**TASK OBJECTIVE**
Starting at the first line of the entries, extract each line up to and including the one that contains "order is important.", but leave out the pictures.

[Opening DATA section]

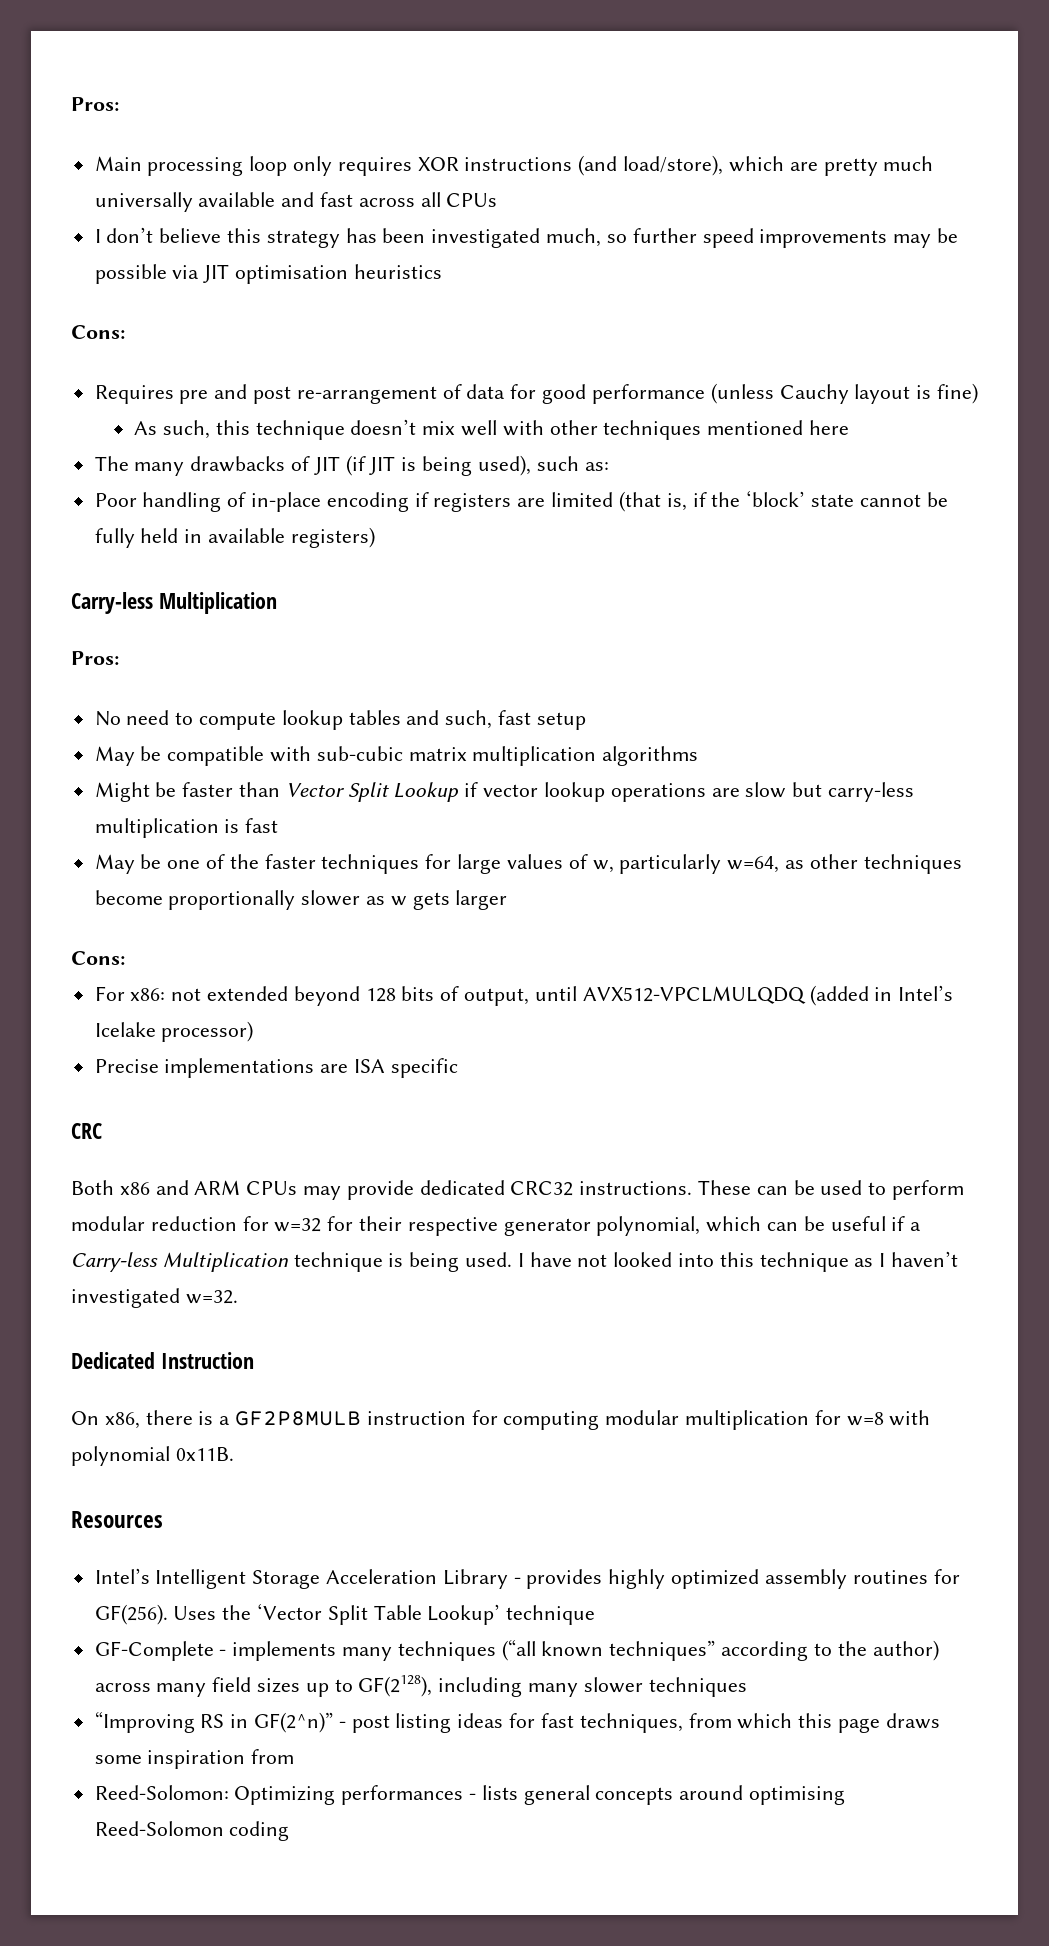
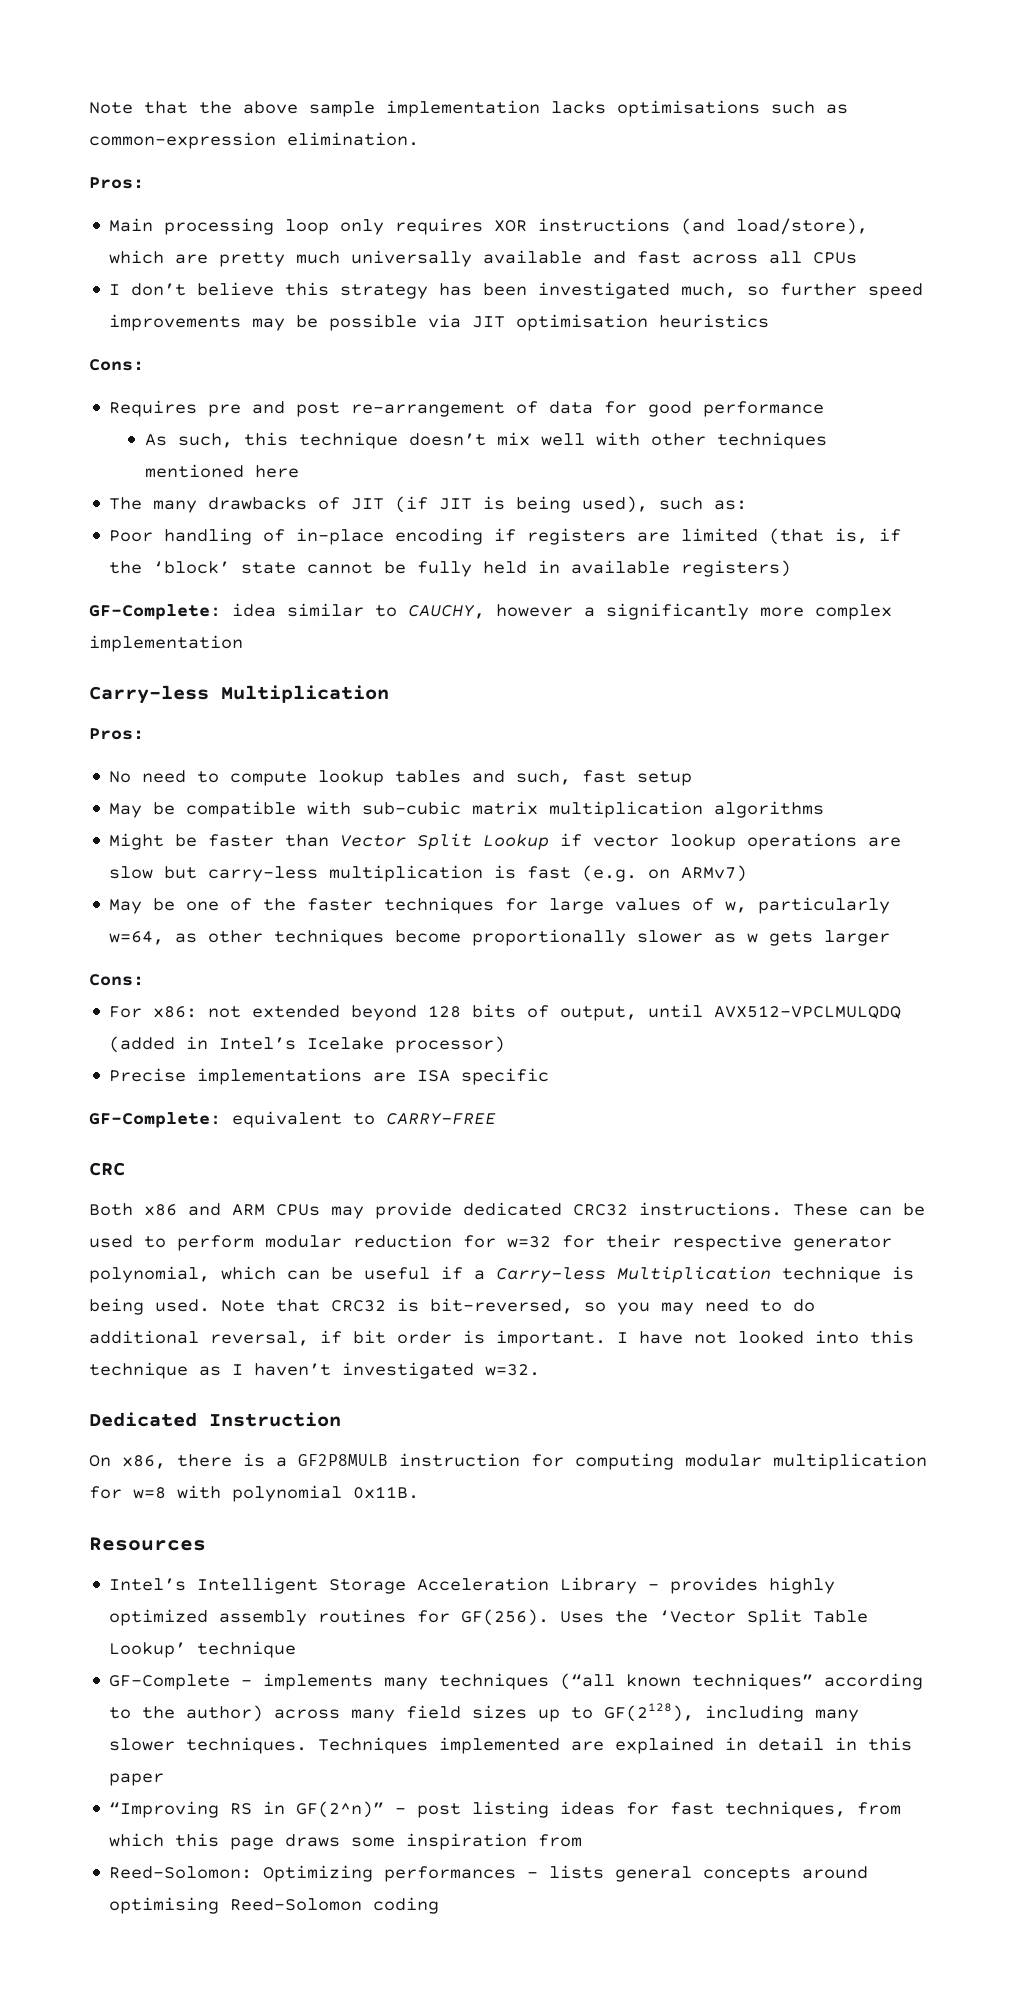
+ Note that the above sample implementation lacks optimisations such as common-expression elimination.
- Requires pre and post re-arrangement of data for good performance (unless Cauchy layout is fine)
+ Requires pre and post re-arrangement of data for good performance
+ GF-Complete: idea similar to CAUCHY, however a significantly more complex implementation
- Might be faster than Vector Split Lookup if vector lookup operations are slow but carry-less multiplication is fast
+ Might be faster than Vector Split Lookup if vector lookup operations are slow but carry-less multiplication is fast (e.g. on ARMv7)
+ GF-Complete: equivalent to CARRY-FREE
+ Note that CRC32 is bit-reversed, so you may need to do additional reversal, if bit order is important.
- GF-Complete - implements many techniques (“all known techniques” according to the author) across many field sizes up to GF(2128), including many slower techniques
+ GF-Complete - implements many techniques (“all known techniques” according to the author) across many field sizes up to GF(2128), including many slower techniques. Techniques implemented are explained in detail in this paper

[Closing DATA section]

**EXERCISE ANSWER**
+ Note that the above sample implementation lacks optimisations such as common-expression elimination.
- Requires pre and post re-arrangement of data for good performance (unless Cauchy layout is fine)
+ Requires pre and post re-arrangement of data for good performance
+ GF-Complete: idea similar to CAUCHY, however a significantly more complex implementation
- Might be faster than Vector Split Lookup if vector lookup operations are slow but carry-less multiplication is fast
+ Might be faster than Vector Split Lookup if vector lookup operations are slow but carry-less multiplication is fast (e.g. on ARMv7)
+ GF-Complete: equivalent to CARRY-FREE
+ Note that CRC32 is bit-reversed, so you may need to do additional reversal, if bit order is important.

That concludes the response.